Background and purpose

Occipital condylar avulsion fractures are considered potentially unstable, associated with craniocervical dissociation spectrum injuries, and thought to carry a relatively high mortality rate based on the current literature. The purpose of this study was to identify patient with acute, occipital condylar avulsion fractures and evaluate for the incidence of concomitant cervical osteoligamentous trauma and craniocervical dissociation spectrum injury on cervical spine CT and MRI.

Materials and methods

Patients who suffered an inferomedial occipital condylar avulsion fracture were identified retrospectively using Nuance mPower software. Cervical spine CT and MRI reports performed within 48 h for this patient cohort were then reviewed by two CAQ certified neuroradiologists. Confirmation of an occipital condylar avulsion fracture was recorded along with any concomitant craniocervical junction injury. Relevant clinical history, including management and outcomes, was recorded for each patient.

Results

Thirty-four patients were identified with an inferomedial fracture of the occipital condyle.

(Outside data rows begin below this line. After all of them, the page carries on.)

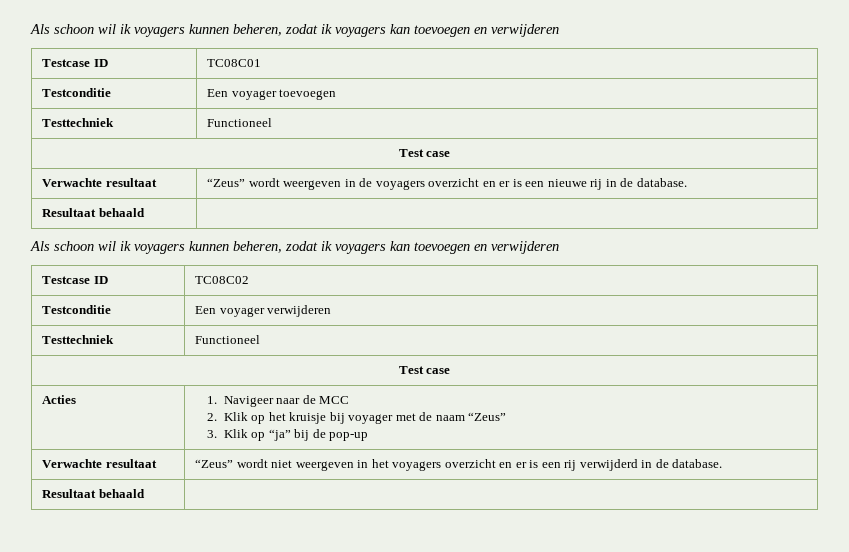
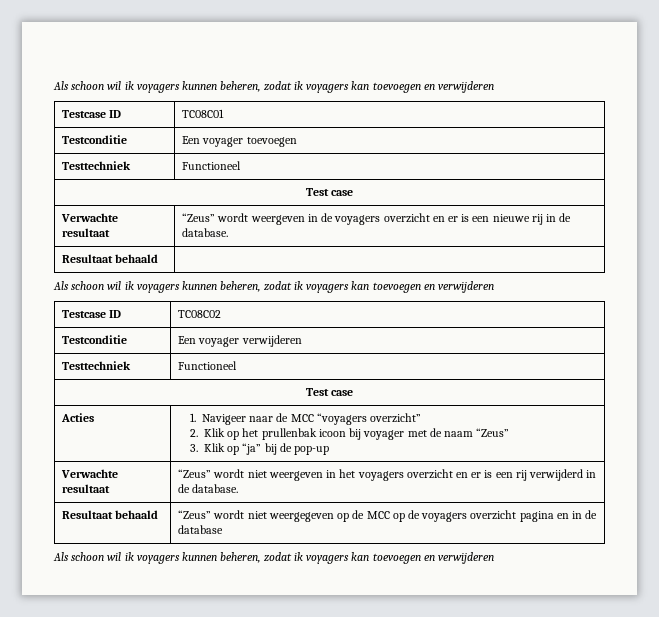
- Acties | 1. Navigeer naar de MCC
- 2. Klik op het kruisje bij voyager met de naam “Zeus”
+ Acties | 1. Navigeer naar de MCC “voyagers overzicht”
+ 2. Klik op het prullenbak icoon bij voyager met de naam “Zeus”
  Verwachte resultaat | “Zeus” wordt niet weergeven in het voyagers overzicht en er is een rij verwijderd in de database.
- Resultaat behaald |
+ Resultaat behaald | “Zeus” wordt niet weergegeven op de MCC op de voyagers overzicht pagina en in de database
+ Als schoon wil ik voyagers kunnen beheren, zodat ik voyagers kan toevoegen en verwijderen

Of the 85% of patients who underwent cervical MRI, all but one patient demonstrated a ‘negative’ MRI without major craniocervical junction ligamentous injury. These patients were treated conservatively with external bracing without persistent neurologic deficits upon 4-month follow-up.

Conclusions

Inferomedial fractures of the occipital condyle are currently classified as potentially unstable fractures based on the Anderson classification system. Our data suggest that an isolated occipital condylar avulsion fracture without an additional C1–C2 fracture or widening of the atlanto-occipital joint space is likely a stable injury that can be treated conservatively with excellent clinical outcomes.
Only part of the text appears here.